Re: decoding character encoding confusion
"Jack" <notaround@dontmail.com> ha scritto nel messaggio
news:L42dnV6ZOr9yo7XVRVnyvQA@pipex.net...
I'm, a little confused about how to convert text encodings in a file
downloaded from the Internet to memory (via InternetReadFile()).
I download into a char buffer.
The text is UTF-8 encoded (I think).
If you are sure that your text is UTF-8, I think that the first thing to do
is to convert from UTF-8 to UTF-16, when you receive that text.
This is because Windows APIs understand Unicode UTF-16. So, UTF-8 is fine
for transmitting data e.g. over the Internet, but UTF-16 is fine for
processing *inside* Windows applications.
To convert from UTF-8 to UTF-16, you can use MultiByteToWideChar API, and
you can read and use some code of mine that I shared on an MSDN forum:
MSDN Forums -> Visual C++ -> Visual C++ Language -> "Proeblem with some
Unicode chars"
http://forums.microsoft.com/MSDN/ShowPost.aspx?PostID=3200146&SiteID=1
Now, for example, when I display text from the file in an edit control I
get
"&" where "&" is required (I have added the quotes).
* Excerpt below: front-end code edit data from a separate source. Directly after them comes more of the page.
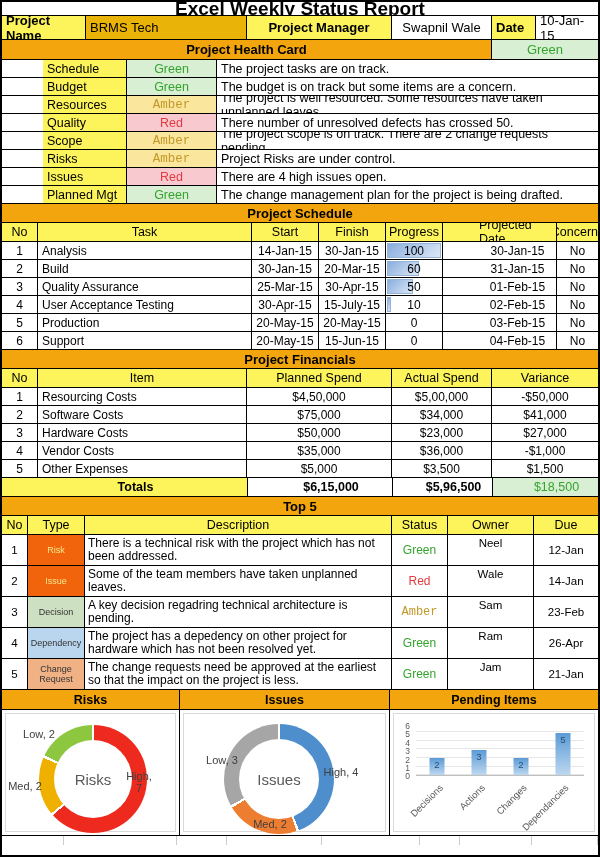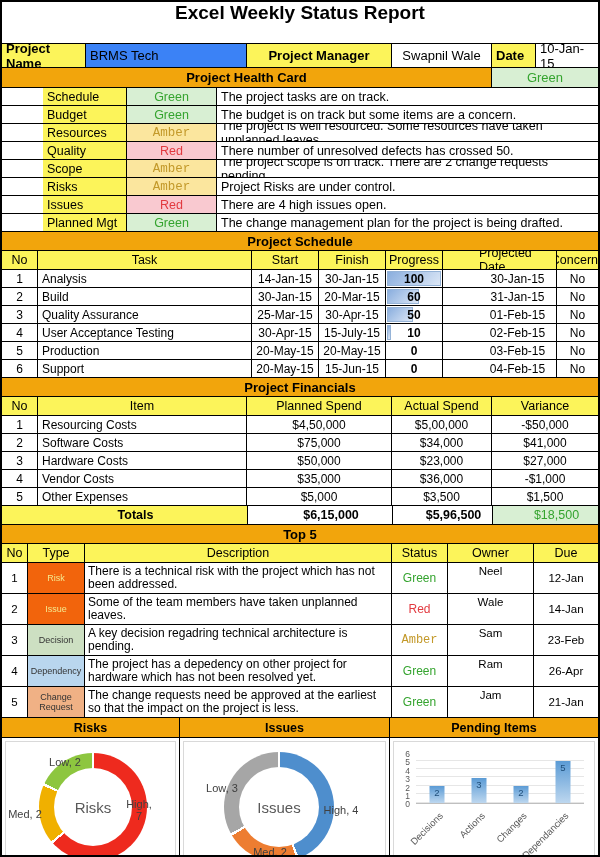--- a/index.html
+++ b/index.html
@@ -13,7 +13,7 @@
   .cell:last-child { border-right: none; }
 
   
-  .title-row { height: 42px; justify-content: center; }
+  .title-row { height: 14px; align-items: center; justify-content: center; }
   .title-row .t { font-size: 19px; font-weight: bold; color: #000; }
 
   

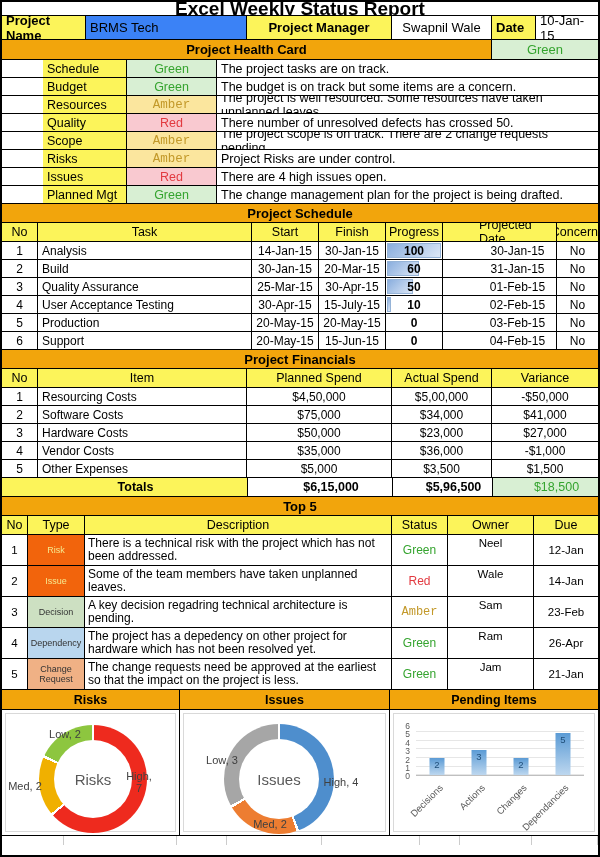--- a/index.html
+++ b/index.html
@@ -21,7 +21,7 @@
   .info-row .cell { display: flex; align-items: center; font-size: 13px; padding: 4px 4px; }
   .ylabel { background: #FCF45A; font-weight: bold; }
   .info-name { flex: 0 0 84px; }
-  .info-namev { flex: 0 0 161px; background: #3b82f6; }
+  .info-namev { flex: 0 0 161px; background: #eab308; }
   .info-mgr { flex: 0 0 145px; justify-content: center; }
   .info-mgrv { flex: 0 0 100px; justify-content: center; }
   .info-date { flex: 0 0 44px; }

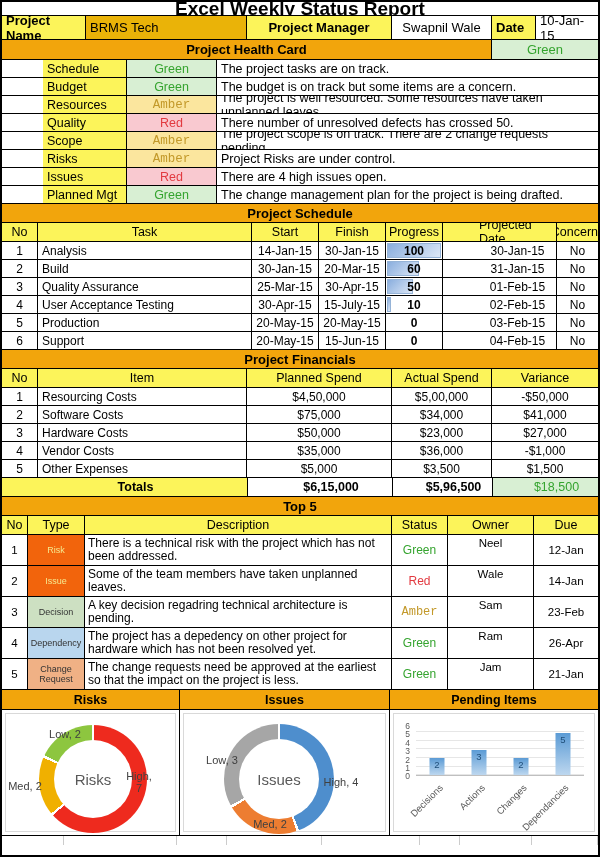--- a/index.html
+++ b/index.html
@@ -58,7 +58,7 @@
   .c-no { flex: 0 0 36px; } .c-task { flex: 0 0 214px; } .c-start { flex: 0 0 67px; }
   .c-finish { flex: 0 0 67px; } .c-prog { flex: 0 0 57px; } .c-proj { flex: 0 0 78px; margin-left: 36px; }
   .c-conc { flex: 1; }
-  .pwrap { position: relative; width: 100%; height: 100%; font-weight: bold; }
+  .pwrap { position: relative; width: 100%; height: 100%; }
   .pbar { position: absolute; left: 1px; top: 1px; bottom: 1px;
           background: linear-gradient(135deg, #8AAEDE, #DCE7F6); border: 1px solid #95B3D7; }
   .pval { position: absolute; inset: 0; display: flex; align-items: center; justify-content: center; }

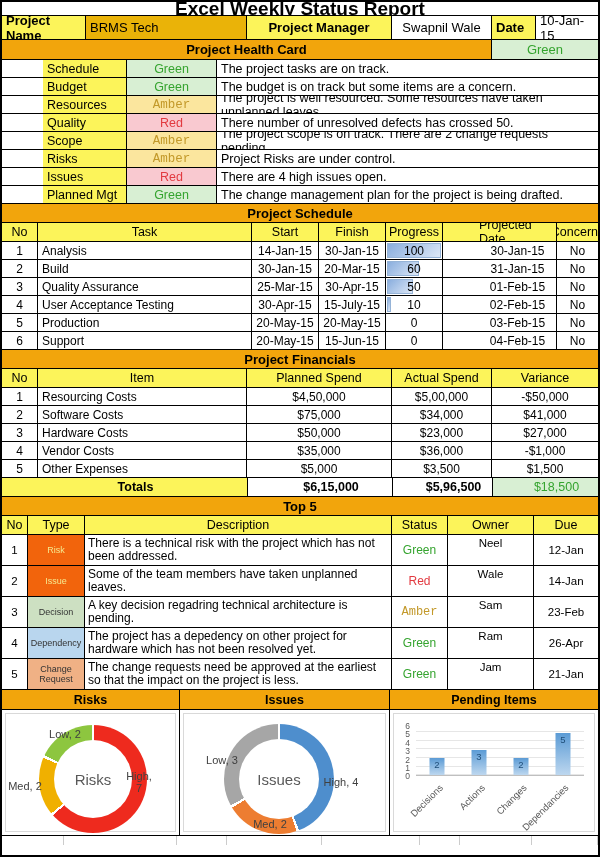--- a/index.html
+++ b/index.html
@@ -104,7 +104,7 @@
   .p1 .donut-center { left: 33px; top: 11px; width: 108px; height: 108px; }
   .p2 .donut-center { left: 40px; top: 10px; width: 110px; height: 110px; }
   .dlabel { position: absolute; font-size: 11px; color: #404040; text-align: center; line-height: 12px; }
-  .r-low  { left: 42px; top: 14px; width: 34px; }
+  .r-low  { left: 16px; top: 14px; width: 34px; }
   .r-med  { left: 2px;  top: 66px; width: 34px; }
   .r-high { left: 118px; top: 56px; width: 30px; }
   .i-low  { left: 12px; top: 40px; width: 52px; }

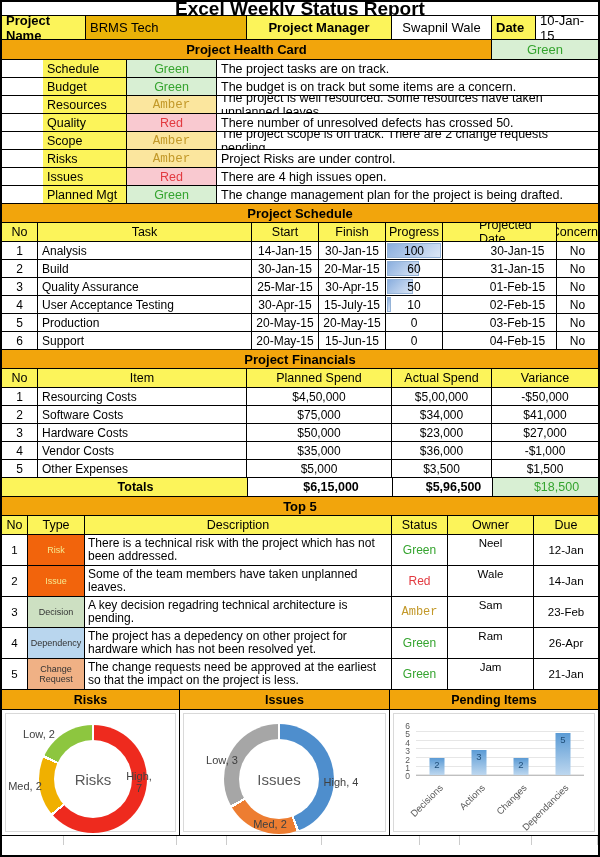--- a/index.html
+++ b/index.html
@@ -108,7 +108,7 @@
   .r-med  { left: 2px;  top: 66px; width: 34px; }
   .r-high { left: 118px; top: 56px; width: 30px; }
   .i-low  { left: 12px; top: 40px; width: 52px; }
-  .i-high { left: 130px; top: 62px; width: 54px; }
+  .i-high { left: 130px; top: 52px; width: 54px; }
   .i-med  { left: 60px; top: 104px; width: 52px; }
Are you sure that your text is UTF-8, and not, for example ISO 8859-1
(Latin-1) ?
ISO 8859-1 (Latin-1)
http://www.utoronto.ca/webdocs/HTMLdocs/NewHTML/iso_table.html
I found sometimes that this encoding tends to use:
&#<decimal code>;
to represent some characters, for example: the "&" symbol has decimal code
38, and so can be represented as
&
So, the first thing that you must be sure about is the kind of encoding of
your text (UTF-8 ? ISO 8859-1 Latin-1?)
Assuming that you still have these &#<...>; substrings after conversion
(e.g. from UTF-8 to UTF-16), I would parse this text, searching for
occurrences of these &#...; substrings, and convert them to corresponding
characters.
It is not hard. You may also use a regular-expression parser, like
CAtlRegExp:
http://msdn.microsoft.com/en-us/library/k3zs4axe(VS.80).aspx
HTH,
Giovanni